Extensive assessments have been conducted in collaboration with Lloyd’s Register, ensuring the highest standards in design and construction. The intention is for this yacht to be state of the art for zero-carbon technology, and it will be built from low-impact aluminium, using recycled materials wherever possible. It is fair to say that there are plenty of electric leisure craft that can travel short distances quickly, or long distances slowly, but the Archipelago is set to deal with big seas and cross oceans, and be as zero-carbon as possible into the bargain.
This project aligns with Innovate UK’s Transport Vision 2050, which aims to incorporate methanol as a viable marine fuel, targeting 25% usage by 2050. Chartwell Marine have secured an Innovate UK Smart Grant in order to reach this goal. With the design phase now complete, a demonstrator vessel will soon show the potential of this project. Known as ‘The Methanol Pathfinder’, it will serve as a platform for proof of concept.

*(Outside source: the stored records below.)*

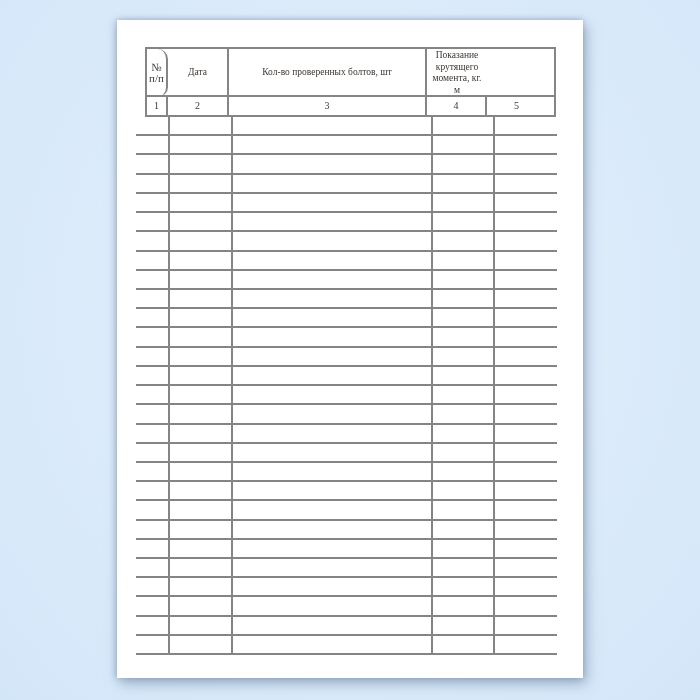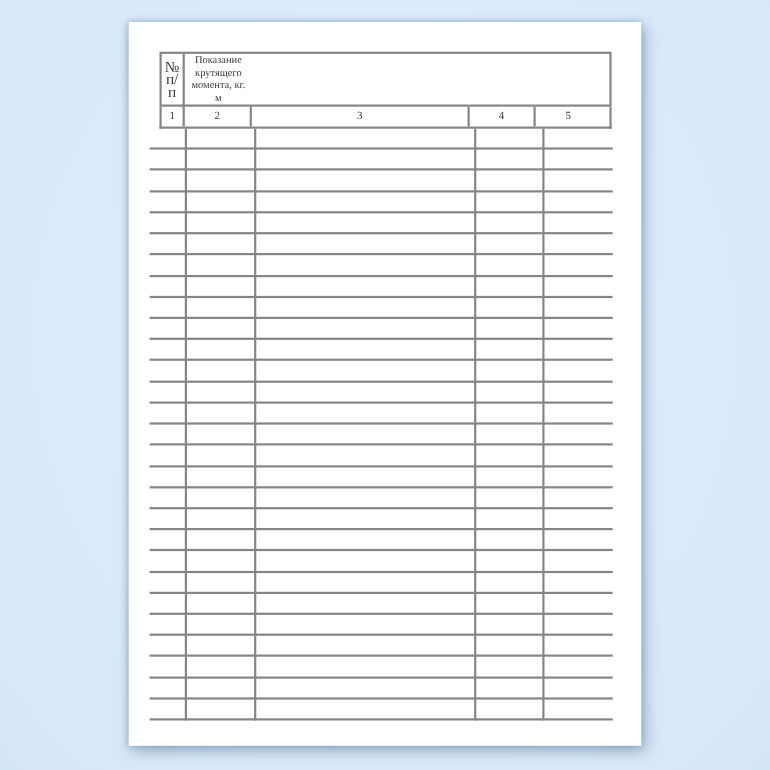"№ п/п" .hcell.small { border-radius: none -> 10px; font-size: 14px -> 11px }
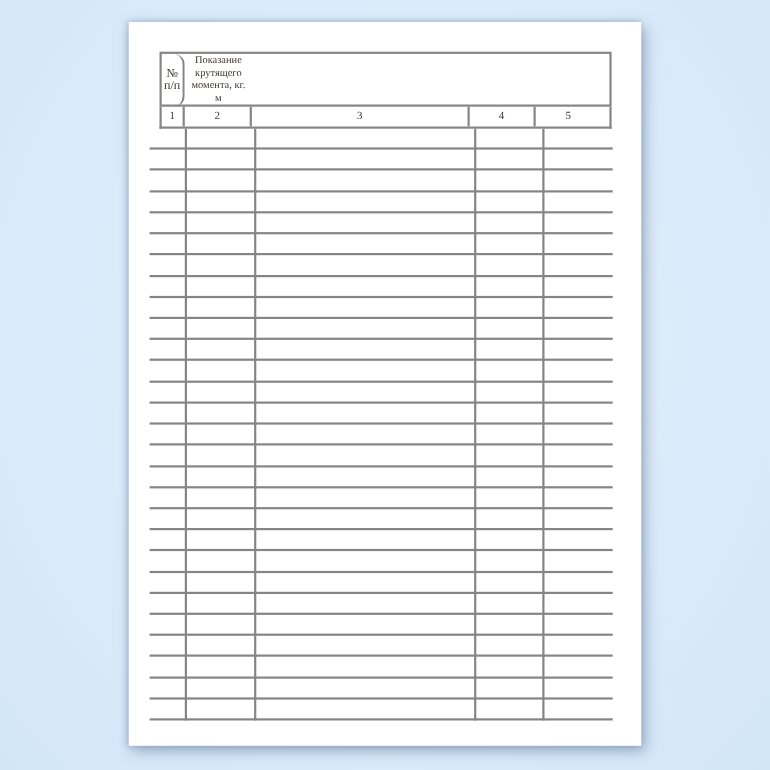"Дата" div.hcell { html: none -> <div>Дата</div> }
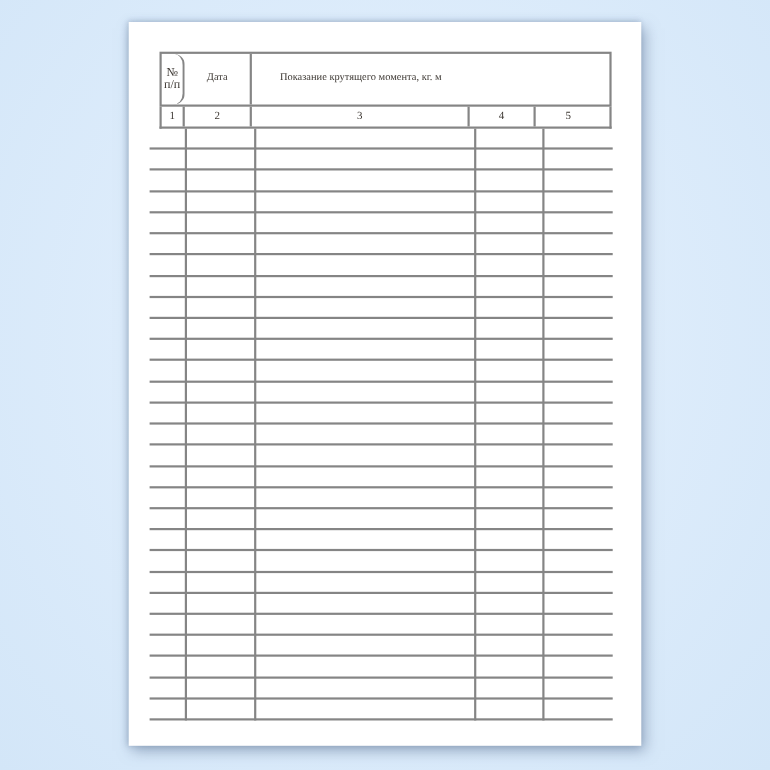"Кол-во проверенных болтов, шт" div.hcell { html: none -> <div>Кол-во проверенных болтов, шт</div> }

It promises to be cost-effective to build, and its hydrodynamic design, reminiscent of fast ferry vessels, opens up opportunities for commercial exploitation.
The basics of a fuel cell
A fuel cell is an electrochemical device that combines hydrogen with oxygen to produce electricity, heat and water. The fuel cell is similar to a battery in that an electrochemical reaction occurs as long as fuel is available. Hydrogen is stored in a pressurised container and oxygen is taken from the air. Because of the absence of combustion, there are no harmful emissions, and the only by-product is pure water. So pure is the water emitted from the exhaust you can drink it. A fuel cell is simply electrolysis in reverse, using two electrodes separated by an electrolyte. The anode (negative electrode) receives hydrogen and the cathode (positive electrode) collects oxygen. A catalyst at the anode separates hydrogen into positively charged hydrogen ions and electrons. The oxygen is ionised and migrates across the electrolyte to the anodic compartment, where it combines with hydrogen.